The following example of the Caulfield surname was taken from “THE BOOK OF ULSTER SURNAMES" by Robert Bell.

Caulfield

It is very difficult to unravel the complexities of this surname in Ulster. Besides being the name of a prominent English settler family it has been used as an anglicisation of severl Gaelic names and on of these, Mac Cathmhaoil, was also anglicised in a variety of other ways.

Sir Toby Caulfield, who was born Toby Calfehill in Oxford in 1565, came to Ulster in 1607, obtained large grants of land in counties Antrim and Derry and worked for the English Crown collecting rents and fines on the escheated O'Neill estates.
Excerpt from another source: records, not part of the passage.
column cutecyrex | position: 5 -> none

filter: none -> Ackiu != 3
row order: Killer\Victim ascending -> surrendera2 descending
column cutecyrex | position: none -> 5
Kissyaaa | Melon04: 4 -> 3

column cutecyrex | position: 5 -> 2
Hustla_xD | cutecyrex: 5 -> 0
He became 1st Baron Charlemont and the family remained active in the English interest throughout the next two centuries. His descendant Jame Caulfield, 1728-99, was the first president of the Royal Irish Academy and was made 1st Earl Charlemont. Before the Land Acts of the late nineteenth century, the family owned 26,000 acres in counties Armagh and Tyrone. The family built a stronghold at Aconecarry in Tyrone and renamed it Castelcaulfield, the original nucleus of the modern town.
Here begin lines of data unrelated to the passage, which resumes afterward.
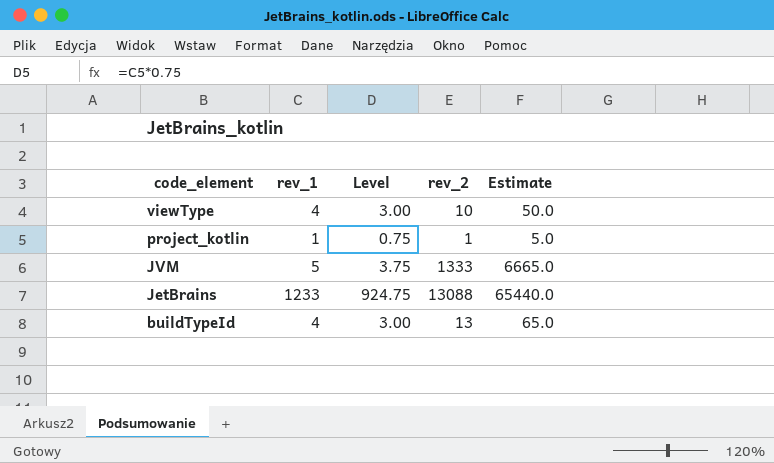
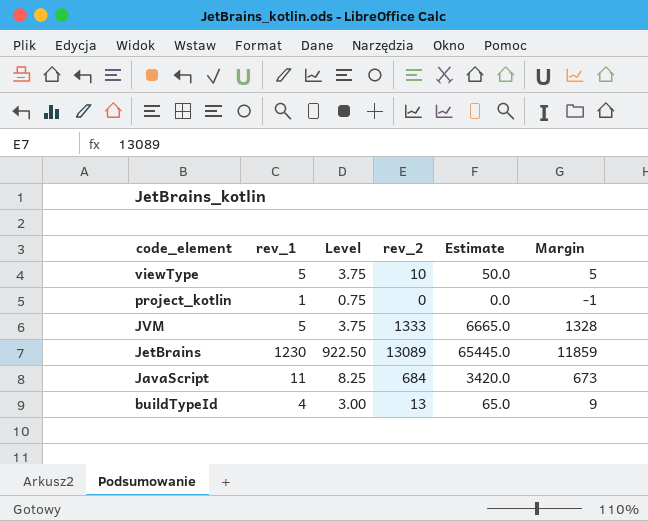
column Margin | formula: none -> [rev_2] - [rev_1]
viewType | rev_1: 4 -> 5
viewType | Level: 3.00 -> 3.75
project_kotlin | rev_2: 1 -> 0
project_kotlin | Estimate: 5.0 -> 0.0
JetBrains | rev_1: 1233 -> 1230
JetBrains | Level: 924.75 -> 922.50
JetBrains | rev_2: 13088 -> 13089
JetBrains | Estimate: 65440.0 -> 65445.0
row JavaScript: none -> 11 | 8.25 | 684 | 3420.0 | 673

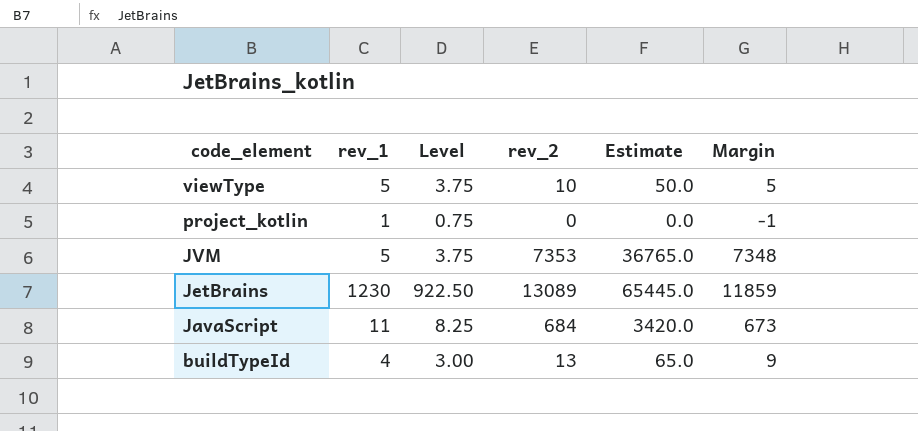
JVM | rev_2: 1333 -> 7353
JVM | Estimate: 6665.0 -> 36765.0
JVM | Margin: 1328 -> 7348

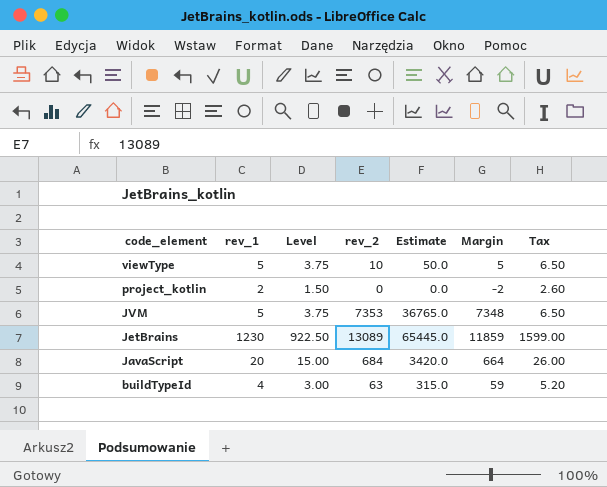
column Tax | formula: none -> [rev_1] * 1.3
project_kotlin | rev_1: 1 -> 2
project_kotlin | Level: 0.75 -> 1.50
project_kotlin | Margin: -1 -> -2
JavaScript | rev_1: 11 -> 20
JavaScript | Level: 8.25 -> 15.00
JavaScript | Margin: 673 -> 664
buildTypeId | rev_2: 13 -> 63
buildTypeId | Estimate: 65.0 -> 315.0
buildTypeId | Margin: 9 -> 59

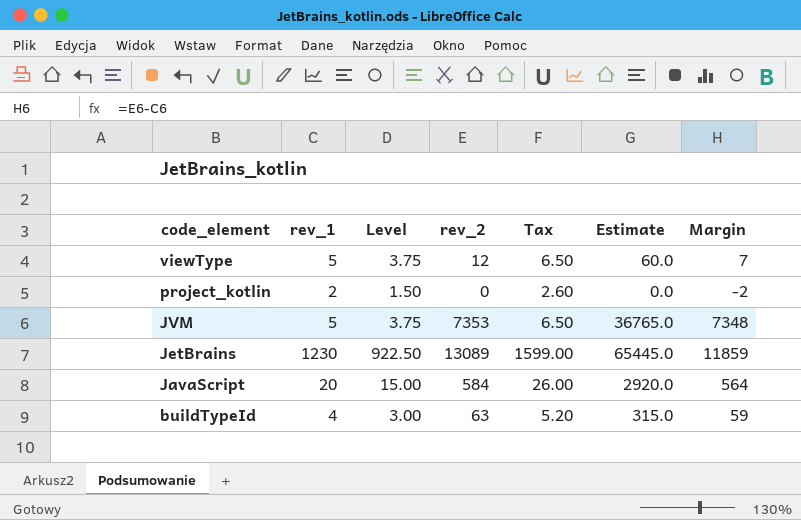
column Tax | position: 7 -> 5
viewType | rev_2: 10 -> 12
viewType | Estimate: 50.0 -> 60.0
viewType | Margin: 5 -> 7
JavaScript | rev_2: 684 -> 584
JavaScript | Estimate: 3420.0 -> 2920.0
JavaScript | Margin: 664 -> 564

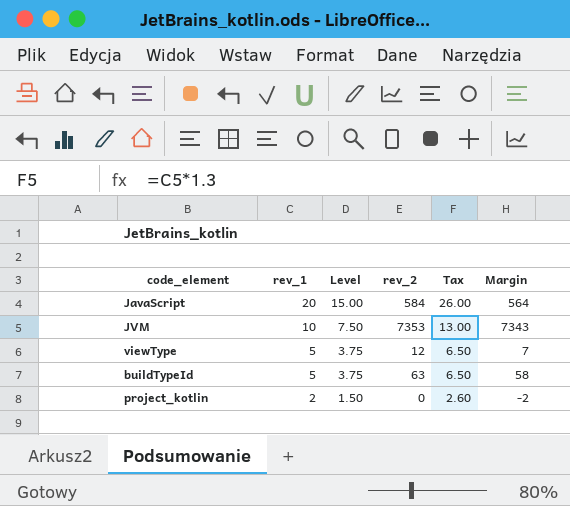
row order: code_element descending -> rev_1 descending
column Estimate | formula: [rev_2] * 5 -> none
row JetBrains: 1230 | 922.50 | 13089 | 1599.00 | 65445.0 | 11859 -> none
JVM | rev_1: 5 -> 10
JVM | Level: 3.75 -> 7.50
JVM | Tax: 6.50 -> 13.00
JVM | Margin: 7348 -> 7343
buildTypeId | rev_1: 4 -> 5
buildTypeId | Level: 3.00 -> 3.75
buildTypeId | Tax: 5.20 -> 6.50
buildTypeId | Margin: 59 -> 58

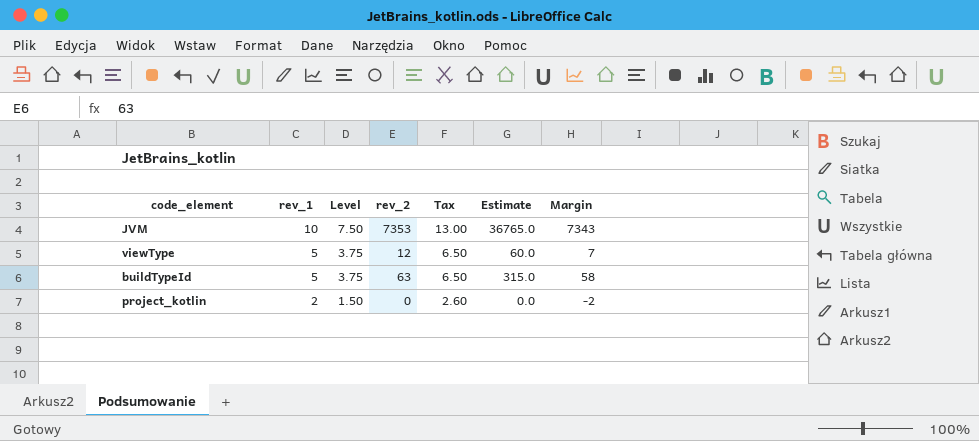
column Estimate | formula: none -> [rev_2] * 5
row JavaScript: 20 | 15.00 | 584 | 26.00 | 564 -> none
However, present-day Caulfields do not necessarily descend from the English family, as in pre-Plantation days the Charlemont area was part of the homeland of the once numerous Mac Cathmhaoil sept, many members of which adopted Caulfield as their surname.

Further, in the Kilkeel area of Co. Down some members of the Crossmaglen sept Mac Eoghain are thought to have taken the name Caulfield. And elsewhere in south Down and in east Tyron and Antrim some of the MacCavanas, Gaelic Mac an Mhanaigh, also anglicsed to Caulfield. So too did some members of the Mac Coileain and possibly the Mac Gafraidh septs of Co. Fermanagh.


Taken from "IRISH FAMILIES, their Names, Arms and Origins" by Edward MacLysaght

Gaffney (Caulfield, O'Growney, Keveney, MacCarron)

Gaffney is one of those quite numerous Irish surnames about which much confusion arises. Not only is it used as the anglicized form of four distinct Gaelic names, but Gaffney itself has for some obscure reason become Caulfield in many places. It never appears today with either Mac or O as prefix: of the four patronymics referred to above two are O names and two are Mac. The principal sept in question was O Gamhna of Ossory, but there Caulfield is the normal modern form. In the same area Gaffney is sometimes found as the anglicized form of O Caibheanaigh, recte Keveney in English. Then we have Mac Conghamhna, a sept of the Ui Fiachra Aidhne in South Galway: there again Caulfield is found as an equivalent as well as Gaffney. Finally Mac Carrghamhna, sometimes MacCaron in English, is usually made Gaffney in Cavan and Roscommon, where the name Gaffney is most commonly found today. Mac Cearain, however, the name of a small Tirconnell sept, is the most usual original of MacCarron. To add to the confusion Mac Carrghamhna has been corrupted to O Gramhna, whence O'Growney in English, a name very familiar to all Gaelic Leaguers through the Irish language primers of Father Eugene O'Growney (1863-1899). Richard Caulfield (1823-1887), did much antiquarian and historical research for Co. Cork.